§ What is expected:
Leaving out the pictures, restate each record below word for word.

---------- Excerpted records

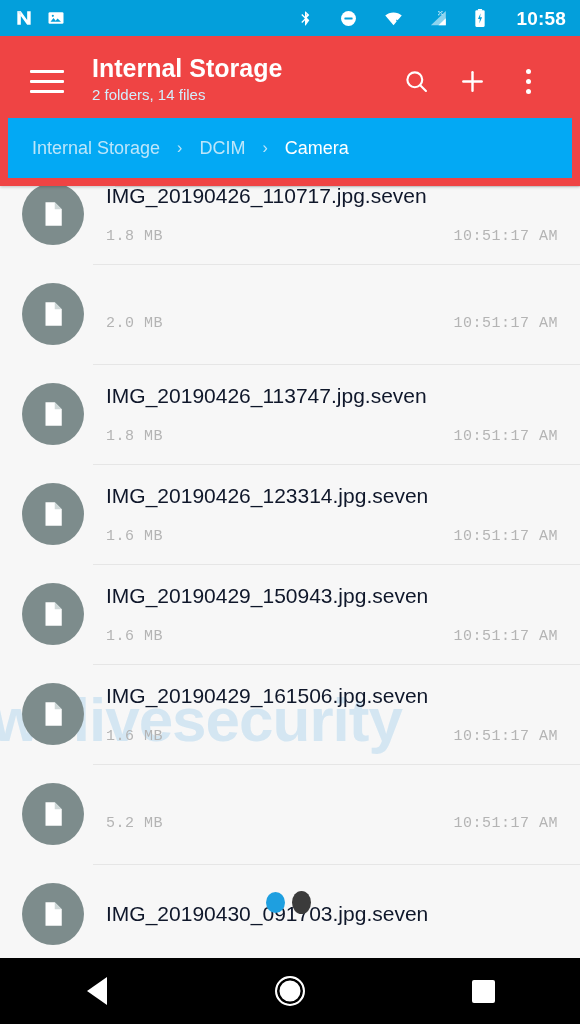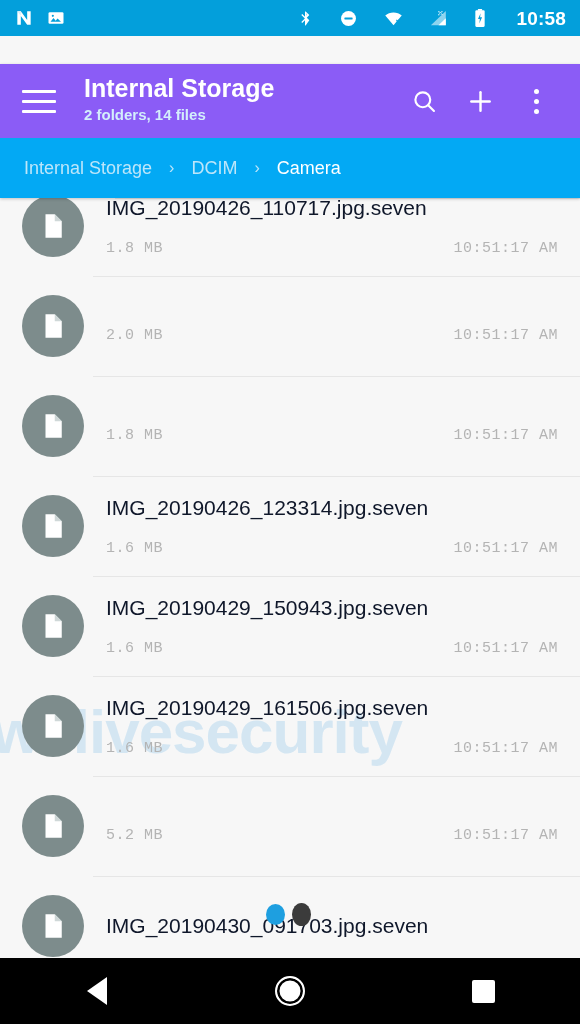--- a/index.html
+++ b/index.html
@@ -44,11 +44,10 @@
   
   .toolbar {
     position: relative;
-    background: #8b5cf6;
-    padding: 0;
+    background: #ef4444;
+    padding: 8px;
     z-index: 30;
     box-shadow: 0 1px 3px rgba(0,0,0,0.22);
-    margin-top: 28px;
   }
   .toolbar-main {
     display: flex;

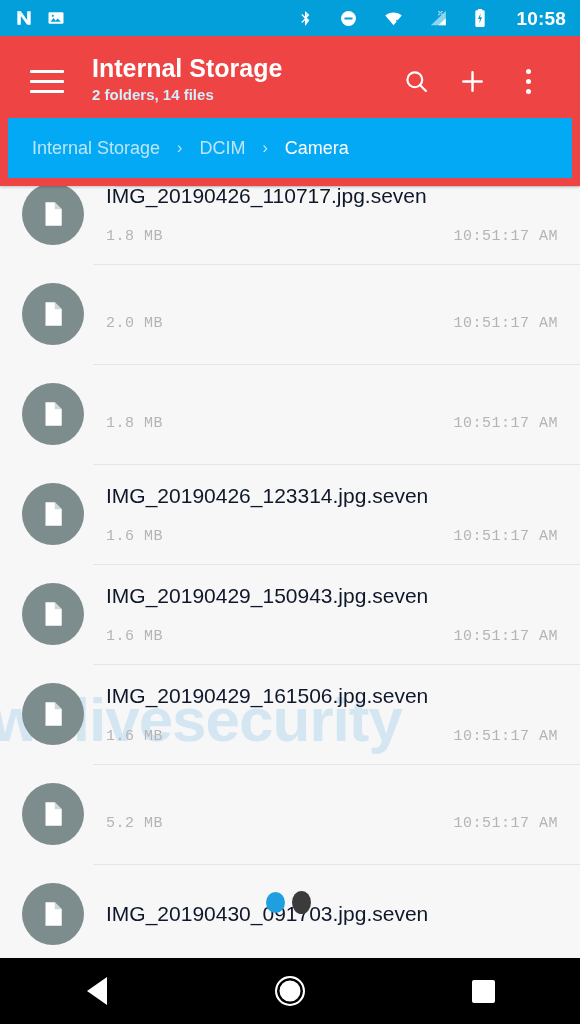--- a/index.html
+++ b/index.html
@@ -88,7 +88,6 @@
     line-height: 22px;
     margin-top: 1px;
     white-space: nowrap;
-    font-weight: bold;
   }
   .toolbar-actions {
     display: flex;

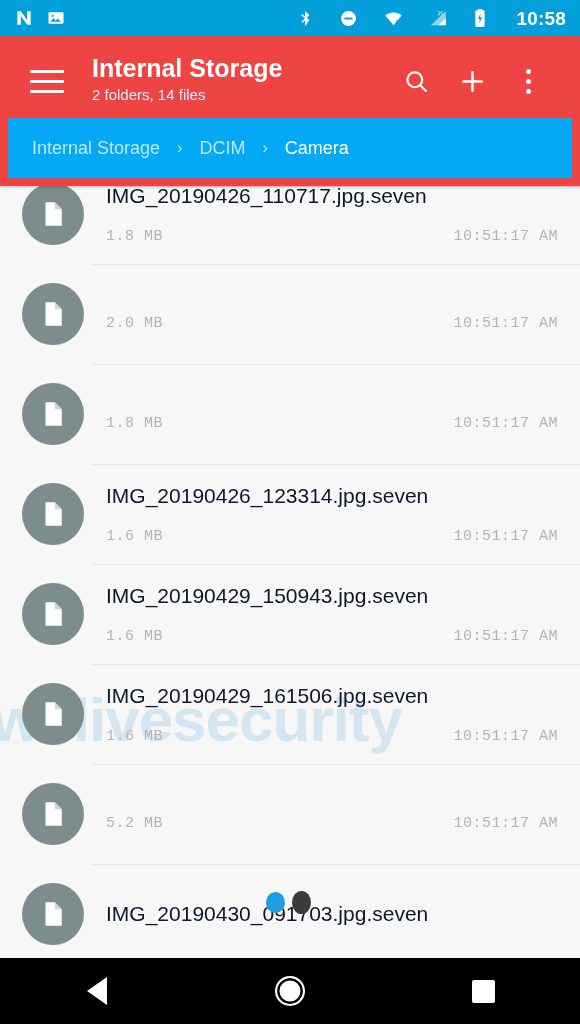--- a/index.html
+++ b/index.html
@@ -389,6 +389,7 @@
           </svg>
       </div>
       <div class="row-text">
+        <div class="file-name">IMG_20190426_113747.jpg.seven</div>
         <div class="meta-line">
           <span class="file-size">1.8 MB</span>
           <span class="file-time">10:51:17 AM</span>

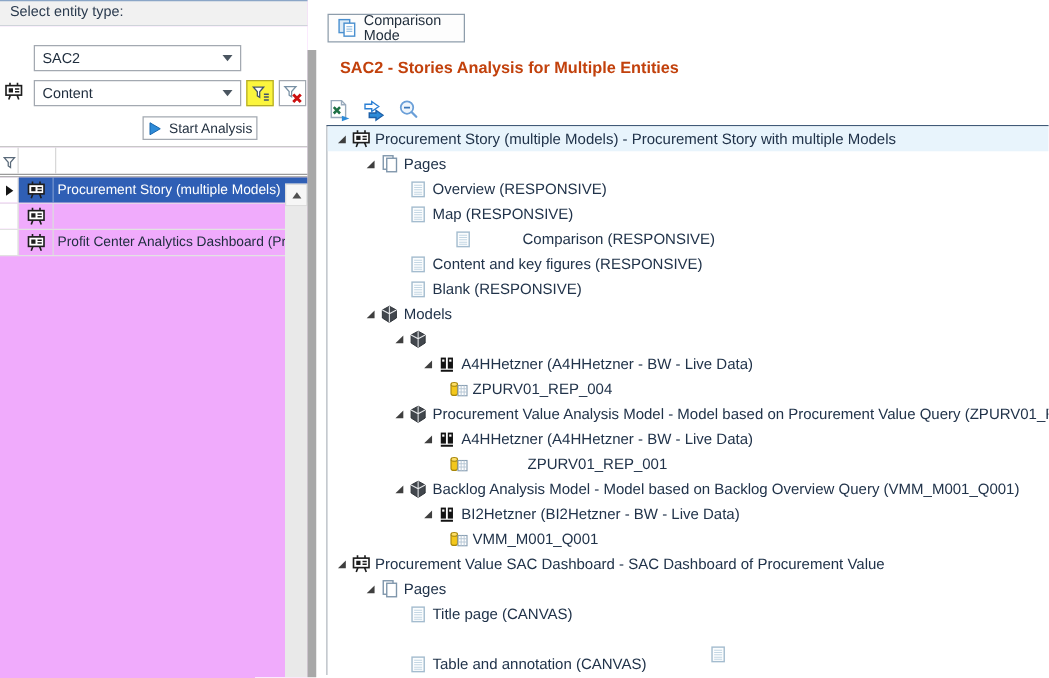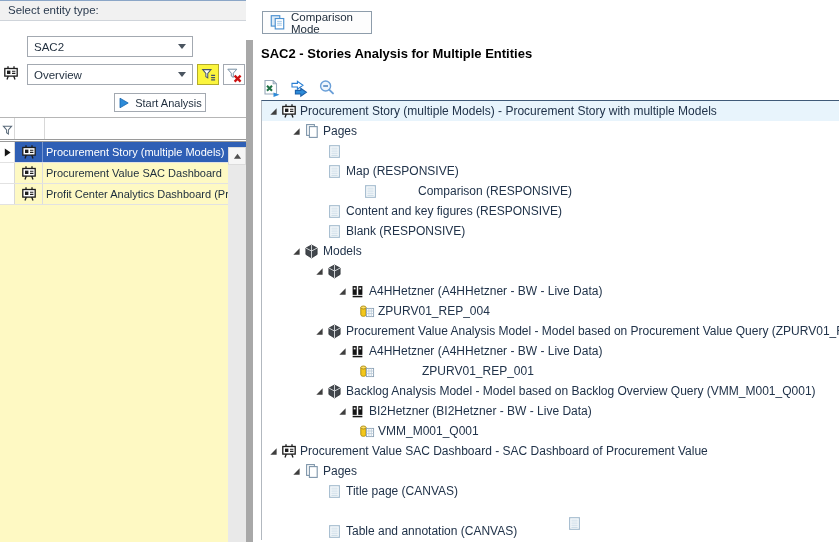--- a/index.html
+++ b/index.html
@@ -7,7 +7,7 @@
   body { position:relative; background:#fff; font-family:"Liberation Sans", sans-serif; color:#233649; }
 
   
-  .left-panel { position:absolute; left:0; top:0; width:246px; height:542px; background:#fef9c3; }
+  .left-panel { position:absolute; left:0; top:0; width:246px; height:542px; background:#f0abfc; }
   .lp-header { height:21px; background:#f1f1f1; border-top:1px solid #8ba6c7; border-bottom:1px solid #cfd4da;
                font-size:11.5px; line-height:19px; padding-left:8px; color:#2a3a4e; }
   .lp-controls { position:relative; height:97px; background:#fff; border-bottom:1px solid #b6b6b6; }

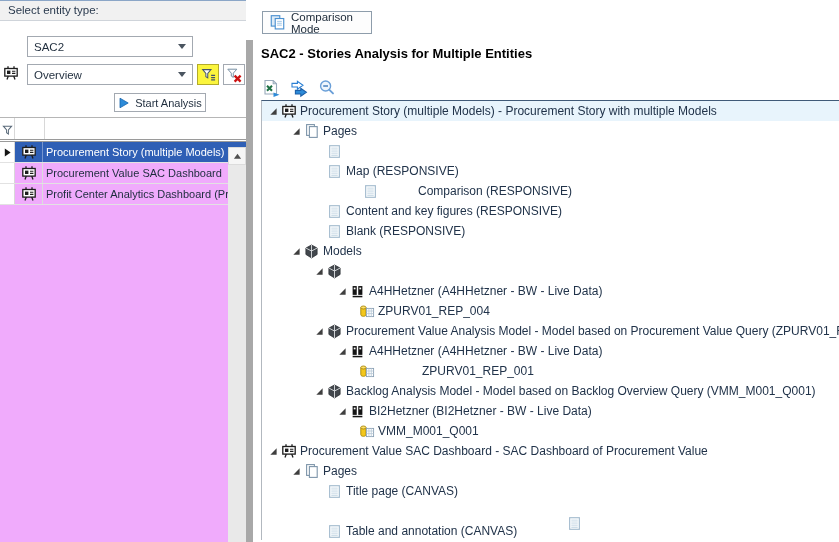--- a/index.html
+++ b/index.html
@@ -44,7 +44,7 @@
   
   .cmp-btn { position:absolute; left:262px; top:11px; width:110px; height:23px; background:#fdfdfd; border:1px solid #8e9dab;
              display:flex; align-items:center; gap:5px; padding-left:6px; font-size:11.5px; color:#222f3d; cursor:pointer; }
-  .rp-title { position:absolute; left:261px; top:46px; font-size:13px; font-weight:bold; color:#000000; }
+  .rp-title { position:absolute; left:272px; top:46px; font-size:13px; font-weight:bold; color:#c2410c; }
   .rp-toolbar { position:absolute; left:261px; top:78px; display:flex; gap:8px; }
   .tool { width:20px; height:20px; display:flex; align-items:center; justify-content:center; cursor:pointer; }
 

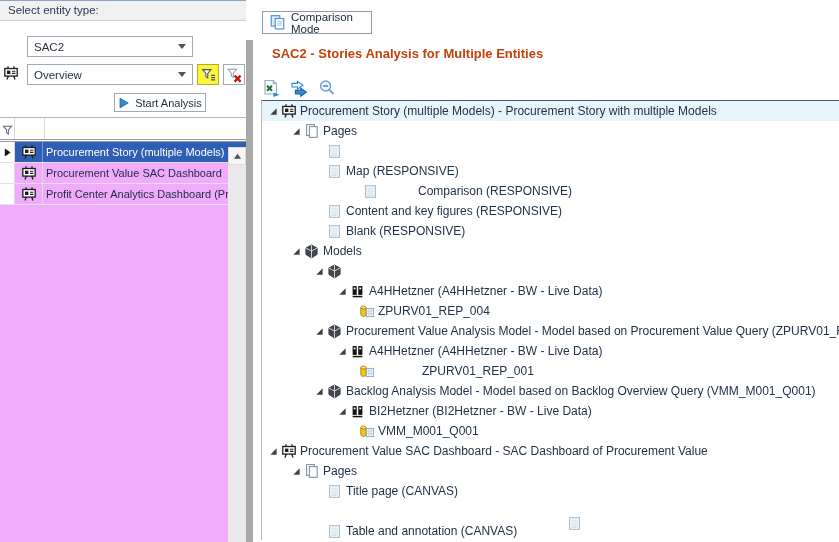--- a/index.html
+++ b/index.html
@@ -80,7 +80,7 @@
       </span>
 
     <div class="combo" style="top:43px;">
-      <span>Overview</span>
+      <span>Content</span>
       <span class="chev"></span>
     </div>
 

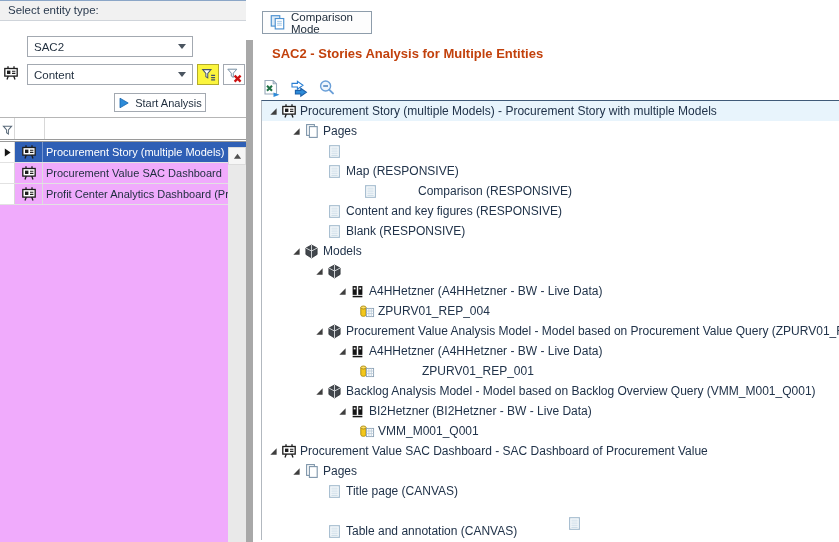--- a/index.html
+++ b/index.html
@@ -271,6 +271,7 @@
           <path d="M4.6 4.4h6.8M4.6 6.4h6.8M4.6 8.4h6.8M4.6 10.4h6.8M4.6 12.2h6.8" stroke="#c3d6e3" stroke-width="0.9"></path>
         </svg>
       </span>
+      <span class="tlabel">Overview (RESPONSIVE)</span>
     </div>
     <div class="trow" style="padding-left: 50px;">
       <span class="exp"></span>

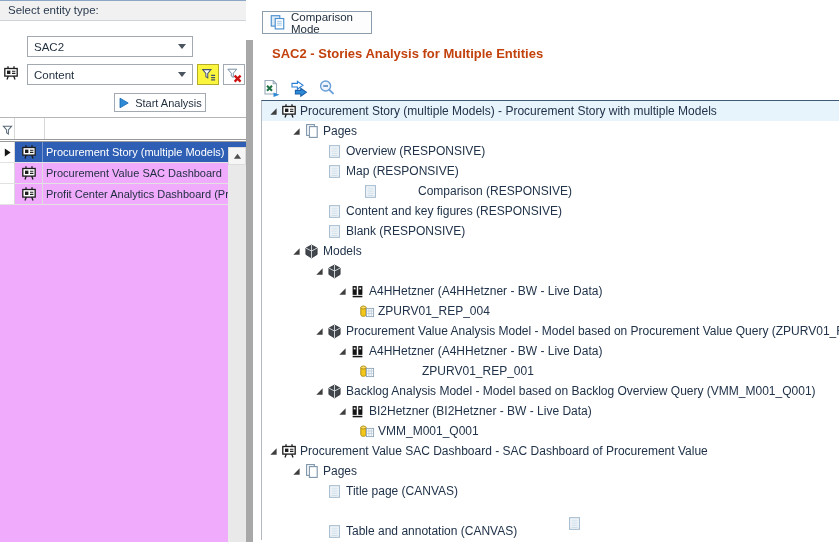--- a/index.html
+++ b/index.html
@@ -154,7 +154,6 @@
                 <path d="M5.3 11.1L4 14.6M10.7 11.1l1.3 3.5" stroke="#1d1d1d" stroke-width="1.3"></path>
               </svg>
             </span>
-            <span class="gr-label">Procurement Value SAC Dashboard</span>
           </div>
         </div>
         <div class="grid-row">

--------------------

§ Reply to the exercise:
--- a/index.html
+++ b/index.html
@@ -44,11 +44,10 @@
   
   .toolbar {
     position: relative;
-    background: #8b5cf6;
-    padding: 0;
+    background: #ef4444;
+    padding: 8px;
     z-index: 30;
     box-shadow: 0 1px 3px rgba(0,0,0,0.22);
-    margin-top: 28px;
   }
   .toolbar-main {
     display: flex;

--- a/index.html
+++ b/index.html
@@ -88,7 +88,6 @@
     line-height: 22px;
     margin-top: 1px;
     white-space: nowrap;
-    font-weight: bold;
   }
   .toolbar-actions {
     display: flex;

--- a/index.html
+++ b/index.html
@@ -389,6 +389,7 @@
           </svg>
       </div>
       <div class="row-text">
+        <div class="file-name">IMG_20190426_113747.jpg.seven</div>
         <div class="meta-line">
           <span class="file-size">1.8 MB</span>
           <span class="file-time">10:51:17 AM</span>

--- a/index.html
+++ b/index.html
@@ -7,7 +7,7 @@
   body { position:relative; background:#fff; font-family:"Liberation Sans", sans-serif; color:#233649; }
 
   
-  .left-panel { position:absolute; left:0; top:0; width:246px; height:542px; background:#fef9c3; }
+  .left-panel { position:absolute; left:0; top:0; width:246px; height:542px; background:#f0abfc; }
   .lp-header { height:21px; background:#f1f1f1; border-top:1px solid #8ba6c7; border-bottom:1px solid #cfd4da;
                font-size:11.5px; line-height:19px; padding-left:8px; color:#2a3a4e; }
   .lp-controls { position:relative; height:97px; background:#fff; border-bottom:1px solid #b6b6b6; }

--- a/index.html
+++ b/index.html
@@ -44,7 +44,7 @@
   
   .cmp-btn { position:absolute; left:262px; top:11px; width:110px; height:23px; background:#fdfdfd; border:1px solid #8e9dab;
              display:flex; align-items:center; gap:5px; padding-left:6px; font-size:11.5px; color:#222f3d; cursor:pointer; }
-  .rp-title { position:absolute; left:261px; top:46px; font-size:13px; font-weight:bold; color:#000000; }
+  .rp-title { position:absolute; left:272px; top:46px; font-size:13px; font-weight:bold; color:#c2410c; }
   .rp-toolbar { position:absolute; left:261px; top:78px; display:flex; gap:8px; }
   .tool { width:20px; height:20px; display:flex; align-items:center; justify-content:center; cursor:pointer; }
 

--- a/index.html
+++ b/index.html
@@ -80,7 +80,7 @@
       </span>
 
     <div class="combo" style="top:43px;">
-      <span>Overview</span>
+      <span>Content</span>
       <span class="chev"></span>
     </div>
 

--- a/index.html
+++ b/index.html
@@ -271,6 +271,7 @@
           <path d="M4.6 4.4h6.8M4.6 6.4h6.8M4.6 8.4h6.8M4.6 10.4h6.8M4.6 12.2h6.8" stroke="#c3d6e3" stroke-width="0.9"></path>
         </svg>
       </span>
+      <span class="tlabel">Overview (RESPONSIVE)</span>
     </div>
     <div class="trow" style="padding-left: 50px;">
       <span class="exp"></span>

--- a/index.html
+++ b/index.html
@@ -154,7 +154,6 @@
                 <path d="M5.3 11.1L4 14.6M10.7 11.1l1.3 3.5" stroke="#1d1d1d" stroke-width="1.3"></path>
               </svg>
             </span>
-            <span class="gr-label">Procurement Value SAC Dashboard</span>
           </div>
         </div>
         <div class="grid-row">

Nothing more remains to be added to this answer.